- [EXERCISE]: An exact copy of every entry is required, without the pictures.
*** Begin section ***
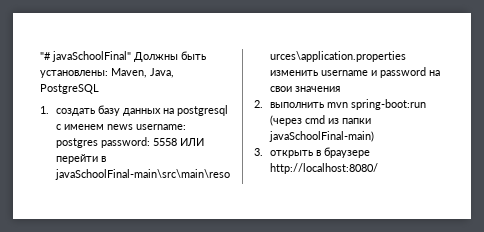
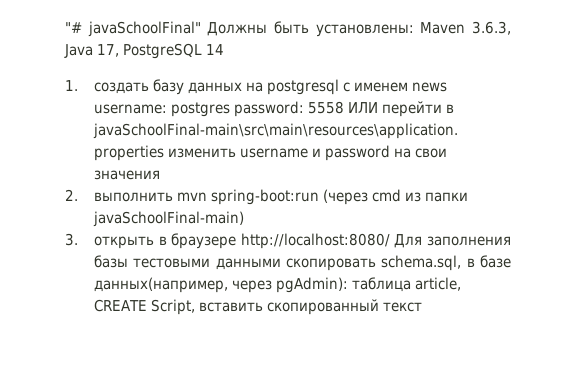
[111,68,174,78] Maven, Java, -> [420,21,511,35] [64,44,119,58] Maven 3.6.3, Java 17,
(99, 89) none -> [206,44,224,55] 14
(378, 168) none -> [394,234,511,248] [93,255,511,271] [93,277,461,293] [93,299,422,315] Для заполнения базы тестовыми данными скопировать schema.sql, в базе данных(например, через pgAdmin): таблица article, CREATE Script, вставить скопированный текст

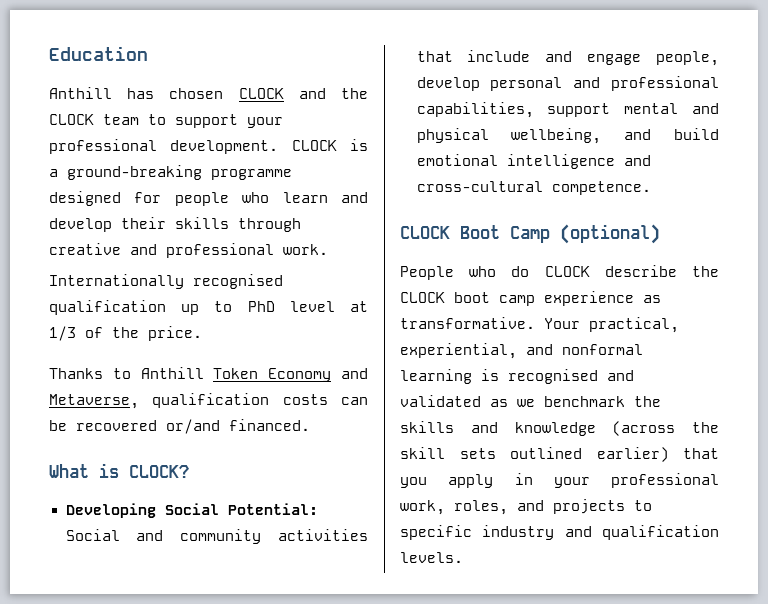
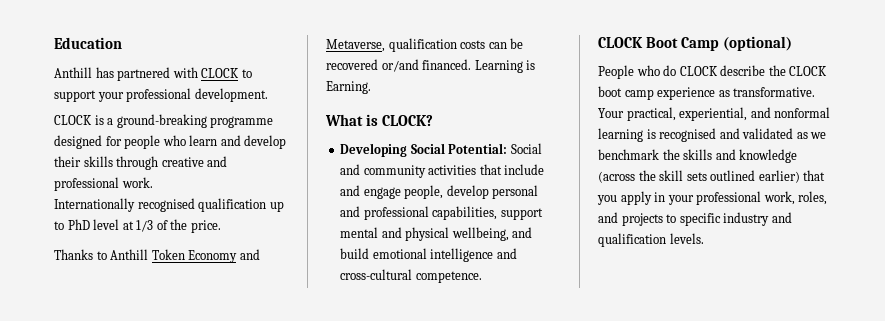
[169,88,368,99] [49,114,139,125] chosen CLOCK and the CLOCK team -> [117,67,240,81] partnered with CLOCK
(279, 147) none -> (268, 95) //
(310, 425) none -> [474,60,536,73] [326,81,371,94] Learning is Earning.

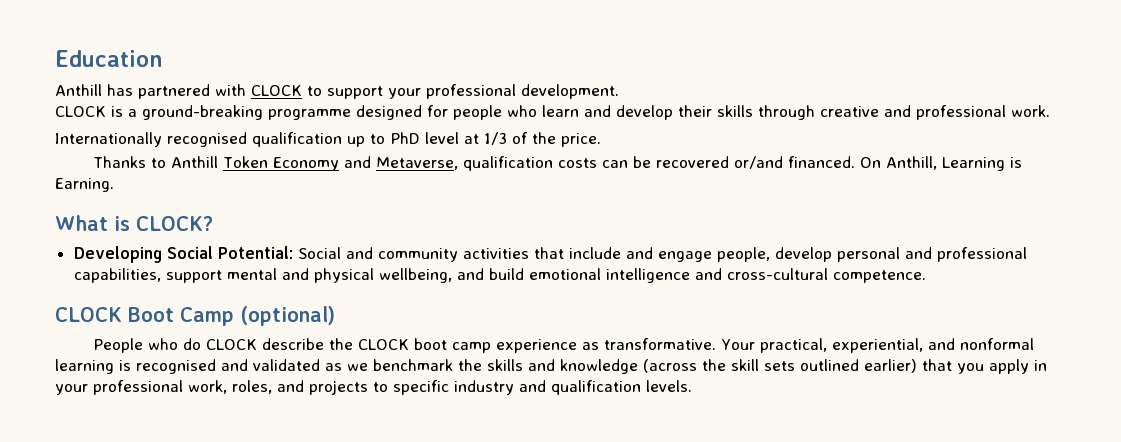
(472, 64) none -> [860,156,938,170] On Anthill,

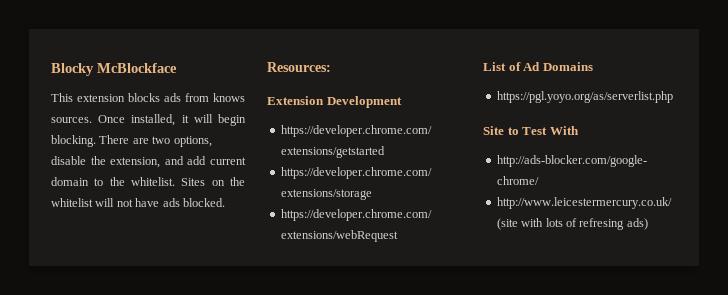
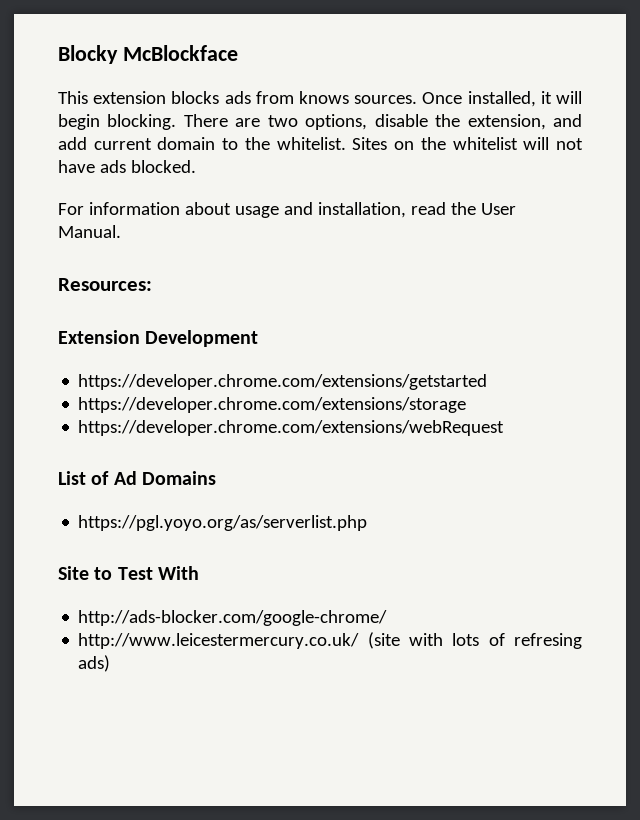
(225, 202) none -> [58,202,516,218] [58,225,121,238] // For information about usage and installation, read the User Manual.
*** End section ***
- [SOLUTION TO THIS PROBLEM]:
[111,68,174,78] Maven, Java, -> [420,21,511,35] [64,44,119,58] Maven 3.6.3, Java 17,
(99, 89) none -> [206,44,224,55] 14
(378, 168) none -> [394,234,511,248] [93,255,511,271] [93,277,461,293] [93,299,422,315] Для заполнения базы тестовыми данными скопировать schema.sql, в базе данных(например, через pgAdmin): таблица article, CREATE Script, вставить скопированный текст

[169,88,368,99] [49,114,139,125] chosen CLOCK and the CLOCK team -> [117,67,240,81] partnered with CLOCK
(279, 147) none -> (268, 95) //
(310, 425) none -> [474,60,536,73] [326,81,371,94] Learning is Earning.

(472, 64) none -> [860,156,938,170] On Anthill,

(225, 202) none -> [58,202,516,218] [58,225,121,238] // For information about usage and installation, read the User Manual.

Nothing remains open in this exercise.